NTFS has the USN (Update Sequence Number) journal, which is the Windows version of what killasmurf86 posted right above your post.

If you're so concerned about your filesystem's consistency and your files' safety, enable journaling, stick to a RELEASE and make multiple backups in different physical locations.

UFS in itself has no problem whatsoever. I've never lost a single block in years even if I had many freezes caused by human errors, buggy software and hardware problems.
On one machine, I recently had freezes every few days. I kept testing it for a month or so till I discovered it was bad acceleration support in Xorg. Needless to say the machine had been freezing dozens of times during that period.


----------



## Seeker (Jan 20, 2010)

Beastie said:
			
		

> NTFS has the USN (Update Sequence Number) journal, which is the Windows version of what killasmurf86 posted right above your post.
> ...


And USN is enabled by default?
So that is why I never have any file looses on WinXP?

And to achieve "same" on FreeBSD I just need to utilize gjournal?


----------



## Carpetsmoker (Jan 21, 2010)

To be honest, I haven't read the entire thread, but please *test your hard drive properly.*
I did see you used dd, but using dd does *not* consist of a good hard drive test.

Use MHDD to test your drive, also be sure to look at the SMART data (Using MHDD or smartmontools in ports). Look for reallocated sectors and/or CRC/seek/read errors.

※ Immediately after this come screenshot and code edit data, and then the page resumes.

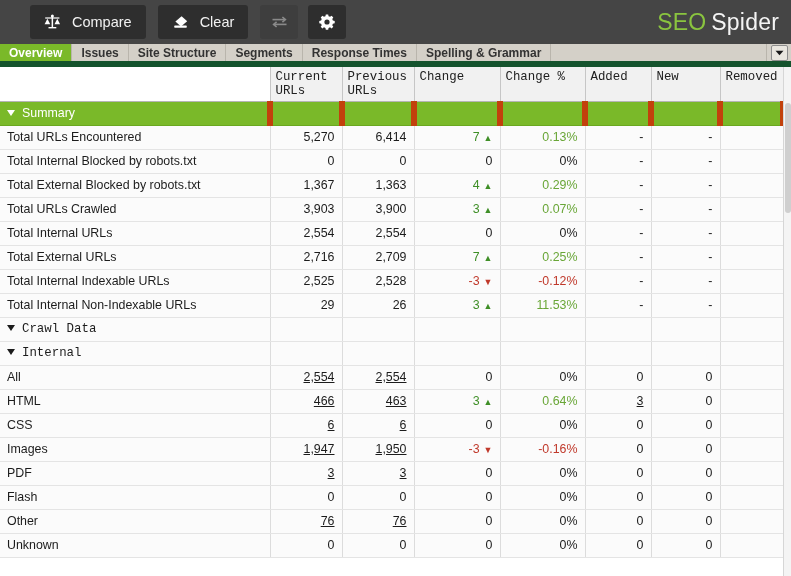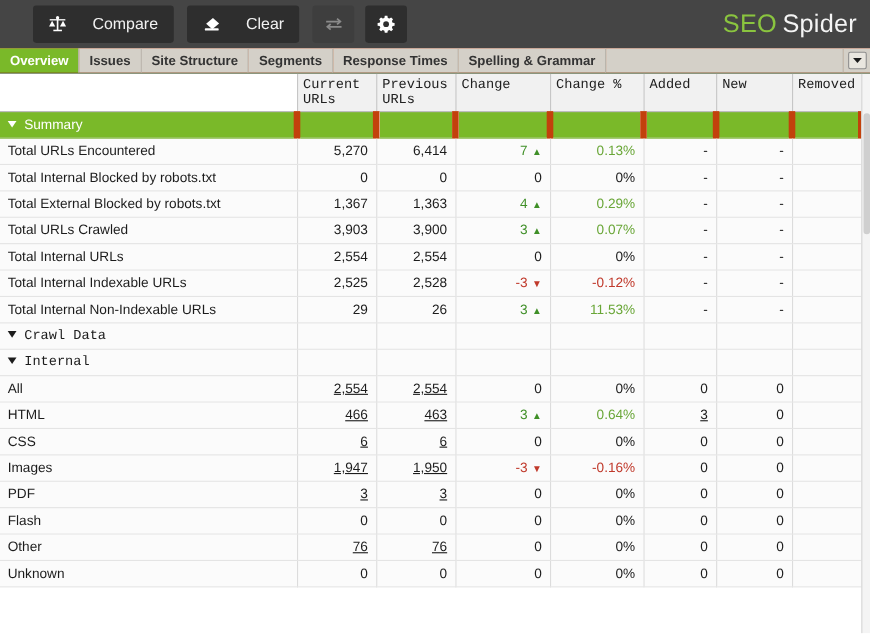--- a/index.html
+++ b/index.html
@@ -31,21 +31,21 @@
   .tb-btn {
     height: 34px;
     background: #2e2e2e;
     border: none;
     border-radius: 3px;
     color: #f2f2f2;
     font-size: 14.5px;
     font-family: "Liberation Sans", sans-serif;
     display: flex;
     align-items: center;
-    gap: 23px;
+    gap: 11px;
     padding: 0 14px;
     margin-right: 12px;
     cursor: pointer;
     white-space: nowrap;
   }
   .tb-btn.icon-only { padding: 0; width: 38px; justify-content: center; margin-right: 10px; }
   .tb-btn.disabled { background: #3e3e3e; color: #8a8a8a; cursor: default; }
   .tb-icon { display: inline-flex; align-items: center; justify-content: center; }
   .logo {
     position: absolute;
@@ -56,24 +56,24 @@
     letter-spacing: .2px;
     white-space: nowrap;
   }
   .logo .seo { color: #8ac43f; }
   .logo .spider { color: #f4f4f4; margin-left: 5px; }
 
   
   .tabbar {
     height: 23px;
     flex: 0 0 23px;
-    background: #c2410c;
+    background: #0f172a;
     display: flex;
     align-items: stretch;
-    border-bottom: 1px solid #14532d;
+    border-bottom: 6px solid #14532d;
     position: relative;
   }
   .tab {
     display: flex;
     align-items: center;
     padding: 0 9px;
     font-size: 12px;
     font-weight: bold;
     color: #333;
     background: #d4d0c8;
@@ -351,20 +351,30 @@
             <td class="name lvl1"><span>Total Internal URLs</span></td>
             <td class="num"><span>2,554</span></td>
             <td class="num"><span>2,554</span></td>
             <td class="num"><span>0</span></td>
             <td class="num"><span>0%</span></td>
             <td class="num"><span>-</span></td>
             <td class="num"><span>-</span></td>
             <td class="num"><span></span></td>
           </tr>
           <tr class="row-normal">
+            <td class="name lvl1"><span>Total External URLs</span></td>
+            <td class="num"><span>2,716</span></td>
+            <td class="num"><span>2,709</span></td>
+            <td class="num"><span class="up">7</span><span class="arr up">▲</span></td>
+            <td class="num"><span class="pos">0.25%</span></td>
+            <td class="num"><span>-</span></td>
+            <td class="num"><span>-</span></td>
+            <td class="num"><span></span></td>
+          </tr>
+          <tr class="row-normal">
             <td class="name lvl1"><span>Total Internal Indexable URLs</span></td>
             <td class="num"><span>2,525</span></td>
             <td class="num"><span>2,528</span></td>
             <td class="num"><span class="down">-3</span><span class="arr down">▼</span></td>
             <td class="num"><span class="neg">-0.12%</span></td>
             <td class="num"><span>-</span></td>
             <td class="num"><span>-</span></td>
             <td class="num"><span></span></td>
           </tr>
           <tr class="row-normal">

Here is a thread with useful information about hard drive testing, *Read this thread entirely* since much of the more useful info is towards the end.
http://www.daemonforums.org/showthread.php?t=4042&highlight=mhdd

Hard drives are bloody unreliable machines


----------



## oliverh (Jan 21, 2010)

>Sadly, sysinstall is such a spaghetti mess of code that nobody really wants to touch it with a 10 feet pole and unfortunately it seems that installers in general are something that people with the know-how care the least about working on.

That's not true, Randy Harper - aka Freebsdgirl - tries to tame the beast.


----------



## DutchDaemon (Jan 21, 2010)

[ moved the ranting off to http://forums.freebsd.org/showthread.php?t=10558] ]


----------



## Seeker (Jan 22, 2010)

Hm, ok...
For now shift from STABLE to RELEASE fixed an issue for me.

I'll do recommended HDD tests, later.


----------



## trev (Jan 23, 2010)

It might be interesting to know if anyone else is running FreeBSD successfully on the same laptop.

(I had an ASUS motherboard whose SATA controller caused file system inconsistencies almost on demand with normal usage. I replaced it with a Gigabyte with the same chipset and same SATA controller and no problems at all. The ASUS in now in my wife's Windows machine and has had no disk issues since being installed a year or so ago. Go figure.)


----------



## randi@ (Feb 1, 2010)

Jago said:
			
		

> That being said, I hope that FreeBSD will be moving towards using GPT and ZFS by default as soon as possible (leaving the older options available as an alternative). Sadly, sysinstall is such a spaghetti mess of code that nobody really wants to touch it with a 10 feet pole and unfortunately it seems that installers in general are something that people with the know-how care the least about working on.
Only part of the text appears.